Low Carb Bacon Spinach “Spaghetti” (Konjac Noodles)
Low Carb Bacon Spinach "Spaghetti" (Konjac Noodles)
The shirataki rice noodles used in this recipe can be substituted with any variant of shirataki noodles or low carb pasta.
- 1 pouch (net weight 200g) yellow shirataki rice noodles (aka konjac/Japanese yam noodles)
- 75g streaky bacon cut to short strips
- 1 tbsp olive oil
- 6 cloves garlic chopped
- 3 bird’s eye aka chilli padi deseeded & sliced thinly; to taste or omit
- 10g unsalted butter
- 5 tbsp rich (tetra-pak) chicken stock use more if needed, 1 tbsp at a time
- light sprinkle of garlic salt (or normal salt) to taste
- generous handful of baby spinach
- freshly cracked black pepper
- parmesan cheese shavings
- small drizzle of extra-virgin olive oil
- wedge of lemon
- Prepare shirataki noodles by draining the noodles from the pouch of water. Add noodles and some water in a pot. Boil for 2 minutes. Strain the noodles. Fry the noodles in a non-oiled pan on medium heat until dry. Set aside on a plate.
- Make crispy bacon. Add bacon and olive oil to the pan. Cook the bacon until they are crisp and most of the fats rendered out. Set aside the bacon on a plate.

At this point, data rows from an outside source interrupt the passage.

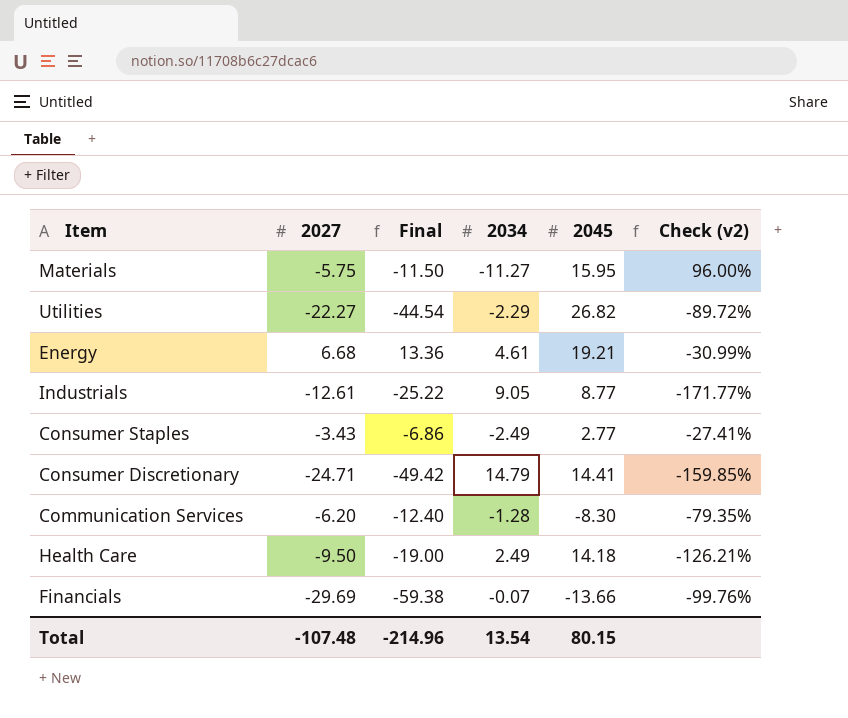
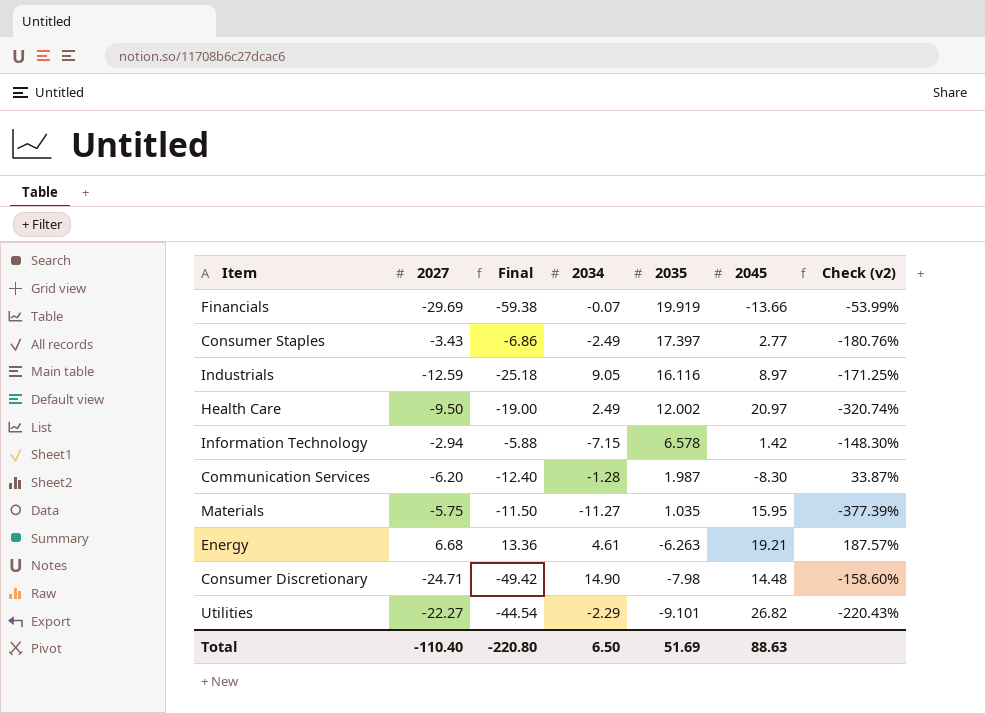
row order: none -> 2035 descending
column 2035 | position: none -> 5
column Check (v2) | formula: ([2034] - [2027]) / [2027] -> ([2045] - [2027]) / [2027]
Industrials | 2027: -12.61 -> -12.59
Industrials | Final: -25.22 -> -25.18
Industrials | 2045: 8.77 -> 8.97
Health Care | 2045: 14.18 -> 20.97
row Information Technology: none -> -2.94 | -5.88 | -7.15 | 6.578 | 1.42 | -148.30%
Consumer Discretionary | 2034: 14.79 -> 14.90
Consumer Discretionary | 2045: 14.41 -> 14.48
Total | 2027: -107.48 -> -110.40
Total | Final: -214.96 -> -220.80
Total | 2034: 13.54 -> 6.50
Total | 2045: 80.15 -> 88.63

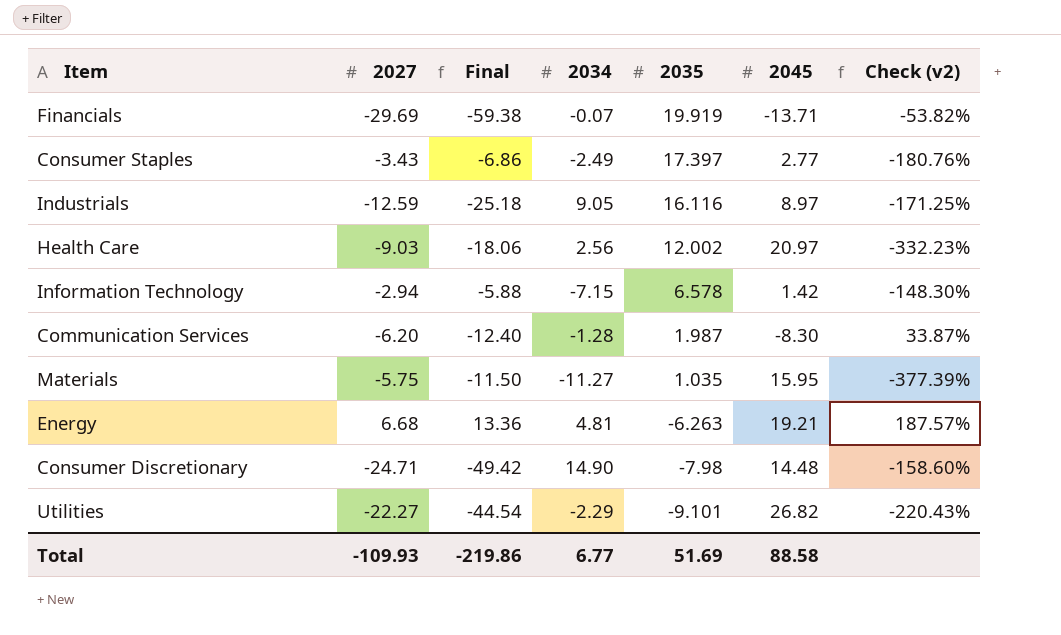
Financials | 2045: -13.66 -> -13.71
Financials | Check (v2): -53.99% -> -53.82%
Health Care | 2027: -9.50 -> -9.03
Health Care | Final: -19.00 -> -18.06
Health Care | 2034: 2.49 -> 2.56
Health Care | Check (v2): -320.74% -> -332.23%
Energy | 2034: 4.61 -> 4.81
Total | 2027: -110.40 -> -109.93
Total | Final: -220.80 -> -219.86
Total | 2034: 6.50 -> 6.77
Total | 2045: 88.63 -> 88.58

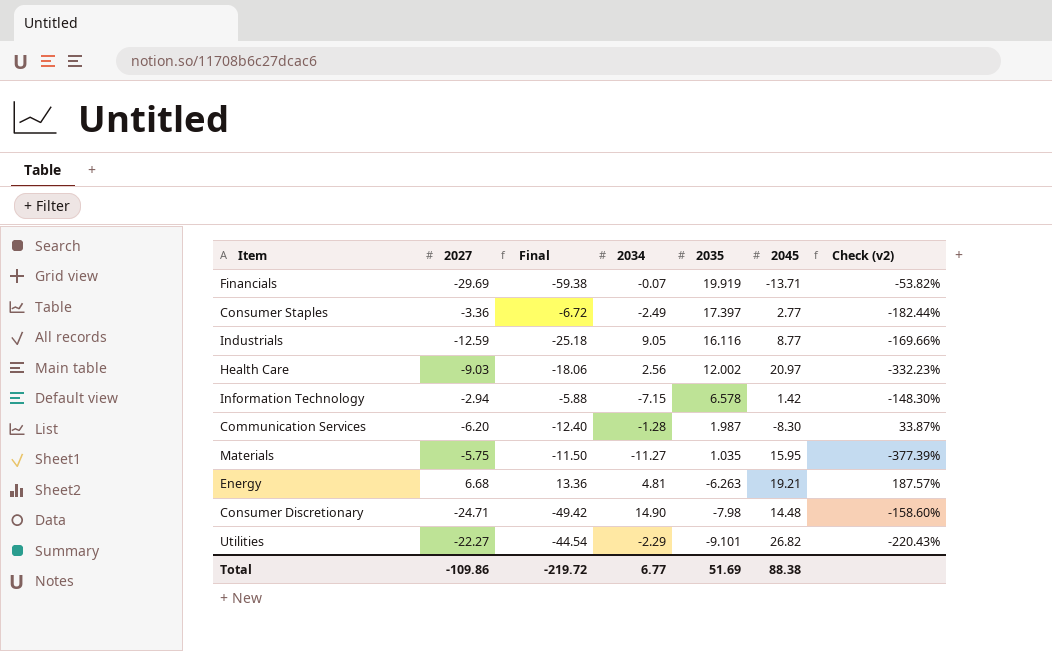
Consumer Staples | 2027: -3.43 -> -3.36
Consumer Staples | Final: -6.86 -> -6.72
Consumer Staples | Check (v2): -180.76% -> -182.44%
Industrials | 2045: 8.97 -> 8.77
Industrials | Check (v2): -171.25% -> -169.66%
Total | 2027: -109.93 -> -109.86
Total | Final: -219.86 -> -219.72
Total | 2045: 88.58 -> 88.38

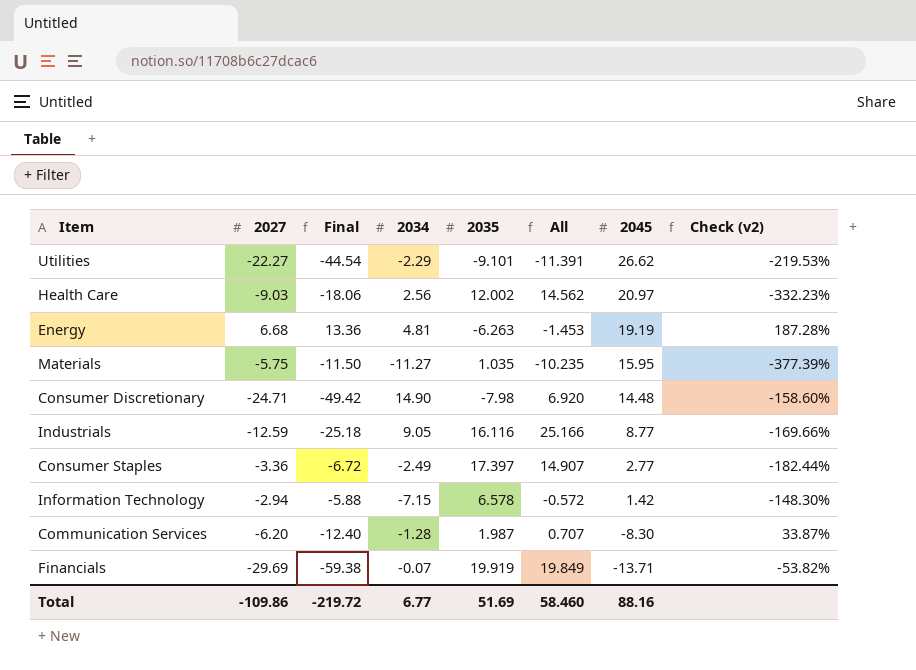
row order: 2035 descending -> 2045 descending
column All | formula: none -> [2034] + [2035]
Utilities | 2045: 26.82 -> 26.62
Utilities | Check (v2): -220.43% -> -219.53%
Energy | 2045: 19.21 -> 19.19
Energy | Check (v2): 187.57% -> 187.28%
Total | 2045: 88.38 -> 88.16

- Cook aromatics. Using the remaining oil in the pan, add garlic and chilli. Cook until the garlic is light golden brown, taking care not to burn the garlic.

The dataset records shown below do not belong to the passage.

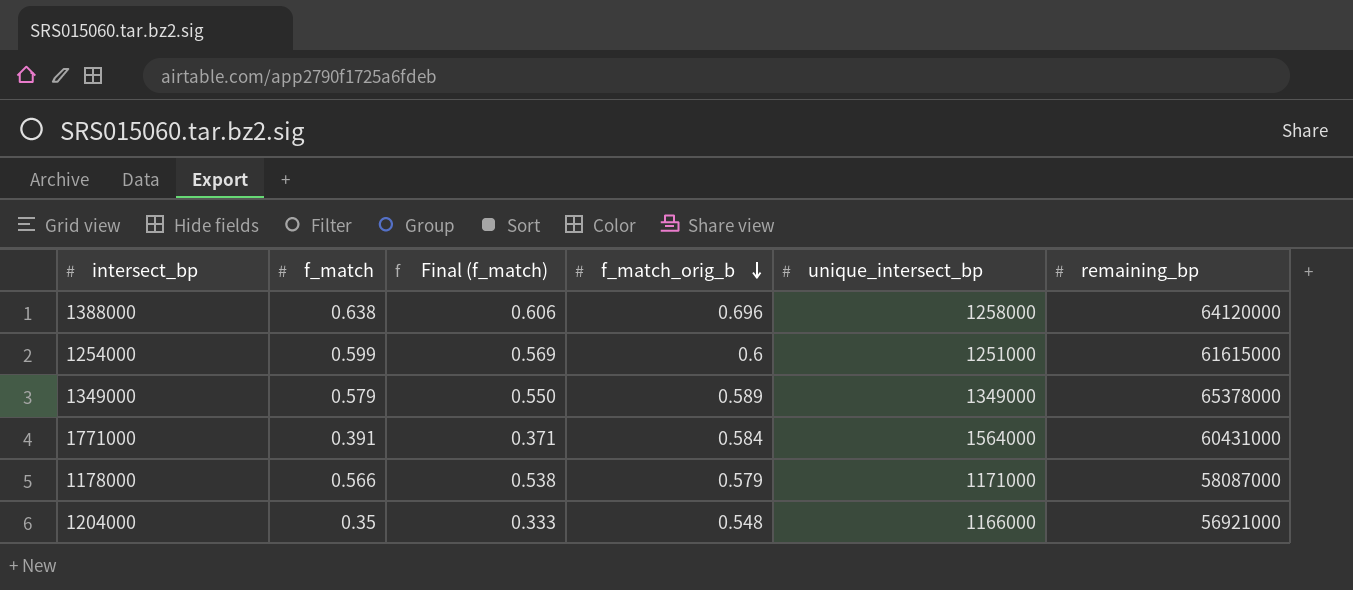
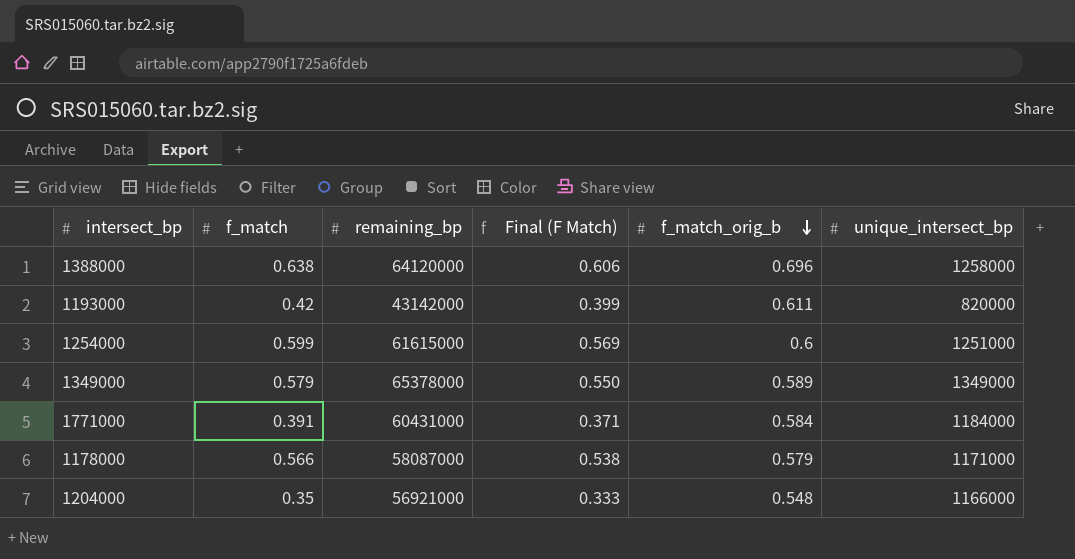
column remaining_bp | position: 6 -> 3
column name: Final (f_match) -> Final (F Match)
row 1193000: none -> 0.42 | 43142000 | 0.399 | 0.611 | 820000
1771000 | unique_intersect_bp: 1564000 -> 1184000

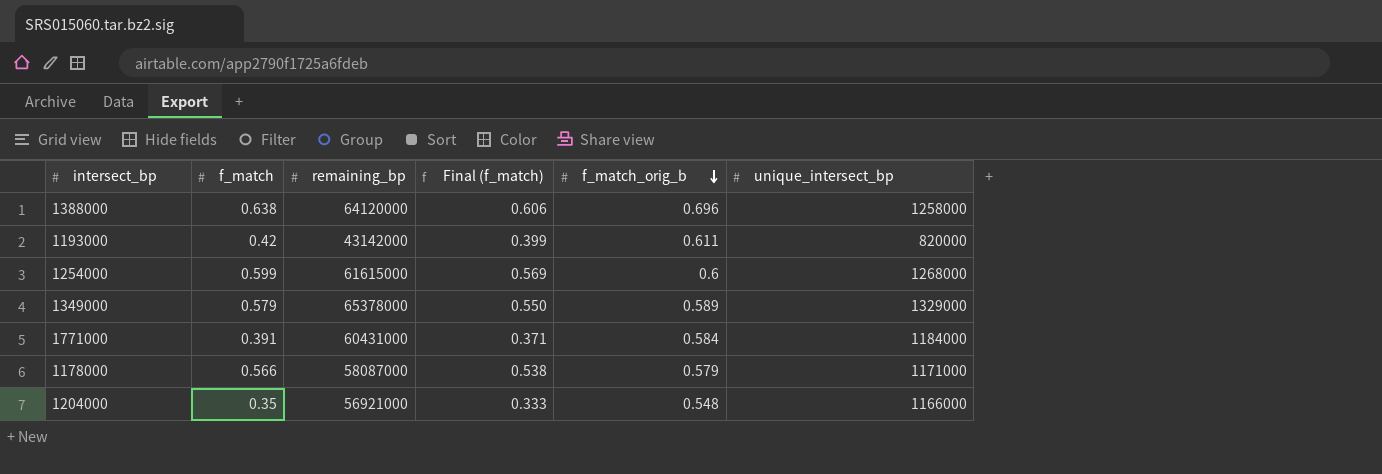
column name: Final (F Match) -> Final (f_match)
1254000 | unique_intersect_bp: 1251000 -> 1268000
1349000 | unique_intersect_bp: 1349000 -> 1329000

- Make the pasta. Return the prepared shirataki noodles and bacon to the pan. Add butter and chicken stock. Melt the butter and bind everything together, using more chicken stock one tablespoon at a time if too dry. Season the noodles with garlic salt.
- Add the baby spinach and let it wilt in the heat, mixing them into the noodles.
- Serve the pasta. Dish out the pasta onto a serving plate and crack fresh black pepper over it. Drizzle some evoo over the noodles. Garnish with parmesan cheese shavings and lemon wedge.